One of the “worst” pieces of advice to pastors that seemed to resonate with everyone was, “Don’t get too close to your people; it will open you to getting hurt.” Having grown up in a pastor’s home, I deeply understand the sentiment behind it. There’s enough pain in life without being wounded by your own sheep. And I’ve seen deep wounds.

There’s a problem with that approach, though. It just isn’t biblical. Paul speaks many times in his epistles about how dear the believers are to him. He looks forward to being with them so they can encourage him as he encourages them.
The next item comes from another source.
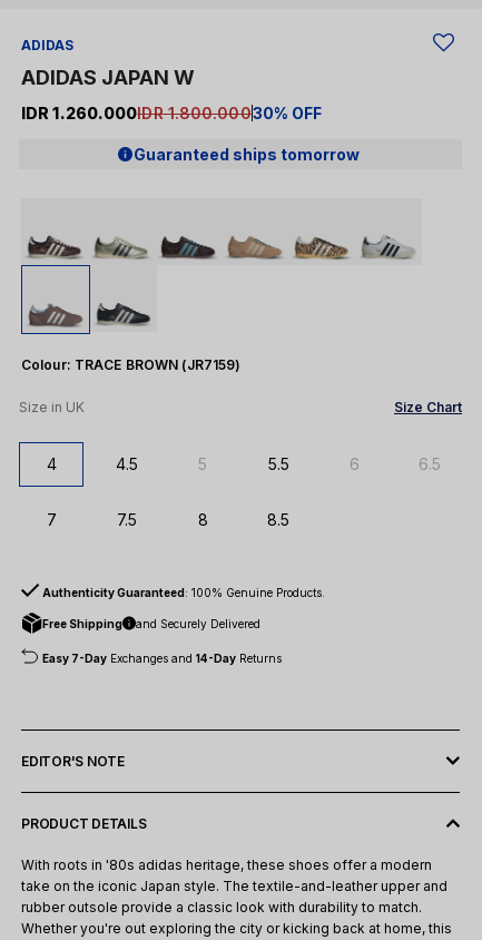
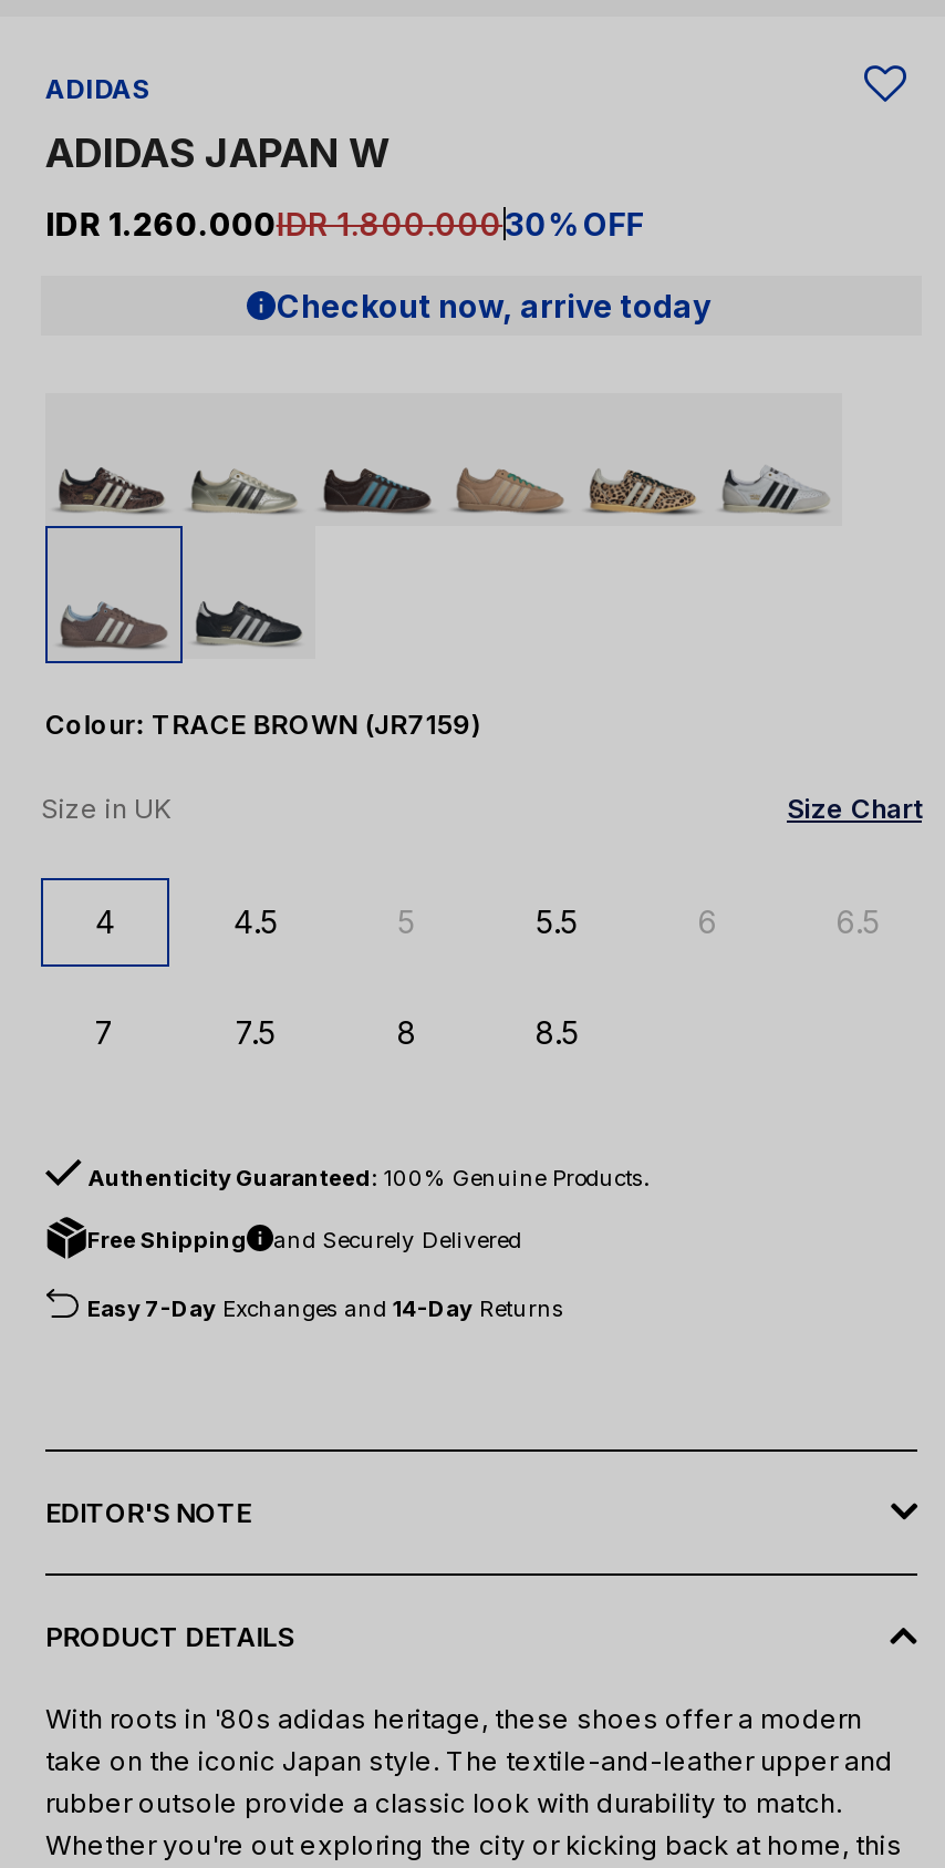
[134,145,360,164] Guaranteed ships tomorrow -> [277,287,710,324] Checkout now, arrive today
We are to build one another up—you can’t do that if you’re using a ten-foot pole! Building God’s church is a hands-on, stone-on-stone effort. Leaders must model the kinds of relationships they expect to see among their followers. They must remember that they, too, are only another stone in God’s building.

The discussion left me with two prayers:

1. Lord, help me draw close to your people, even the ones who hurt me.

2. Lord, help me bless those who lead me, not tear them down.

I hope those are your prayers, too. Together, we can help each other make more of ourselves.